_Aim of the exercise_
Where a line in the listing below contains the word "frontend", copy that line.
#### Records to use
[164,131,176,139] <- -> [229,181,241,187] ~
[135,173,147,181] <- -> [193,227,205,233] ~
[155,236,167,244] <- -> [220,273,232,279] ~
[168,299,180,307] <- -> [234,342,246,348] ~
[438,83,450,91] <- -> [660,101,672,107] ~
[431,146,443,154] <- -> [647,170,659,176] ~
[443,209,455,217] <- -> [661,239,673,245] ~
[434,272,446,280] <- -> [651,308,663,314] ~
########
#### Records to use
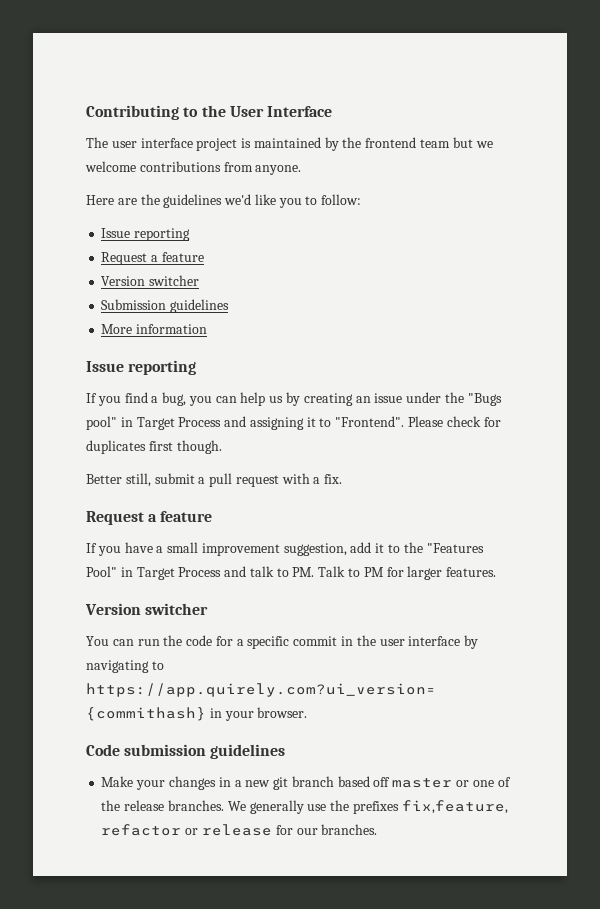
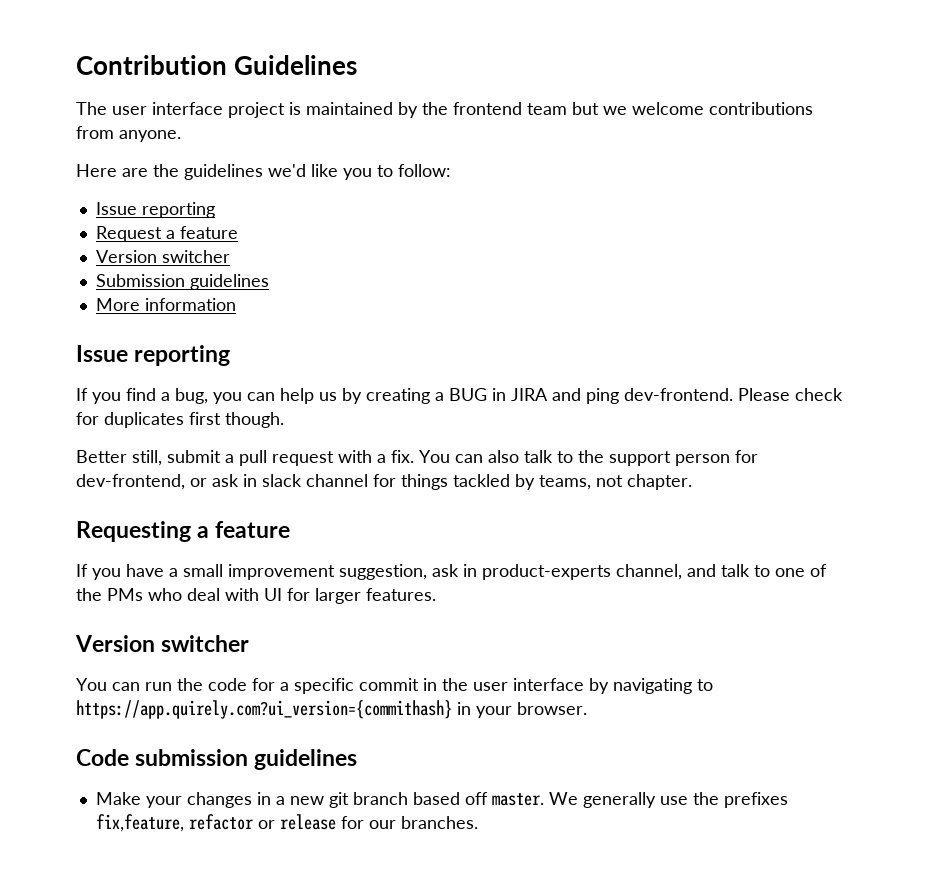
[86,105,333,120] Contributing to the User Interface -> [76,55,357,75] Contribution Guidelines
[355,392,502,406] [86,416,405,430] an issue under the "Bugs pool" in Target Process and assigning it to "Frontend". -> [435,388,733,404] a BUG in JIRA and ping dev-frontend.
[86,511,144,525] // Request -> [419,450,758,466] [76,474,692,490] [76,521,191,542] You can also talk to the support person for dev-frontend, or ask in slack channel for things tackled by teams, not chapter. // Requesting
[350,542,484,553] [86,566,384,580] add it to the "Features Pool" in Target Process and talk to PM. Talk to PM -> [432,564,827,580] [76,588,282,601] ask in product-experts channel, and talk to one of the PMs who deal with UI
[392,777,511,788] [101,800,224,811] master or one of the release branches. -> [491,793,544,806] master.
########
_Response_
[355,392,502,406] [86,416,405,430] an issue under the "Bugs pool" in Target Process and assigning it to "Frontend". -> [435,388,733,404] a BUG in JIRA and ping dev-frontend.
[86,511,144,525] // Request -> [419,450,758,466] [76,474,692,490] [76,521,191,542] You can also talk to the support person for dev-frontend, or ask in slack channel for things tackled by teams, not chapter. // Requesting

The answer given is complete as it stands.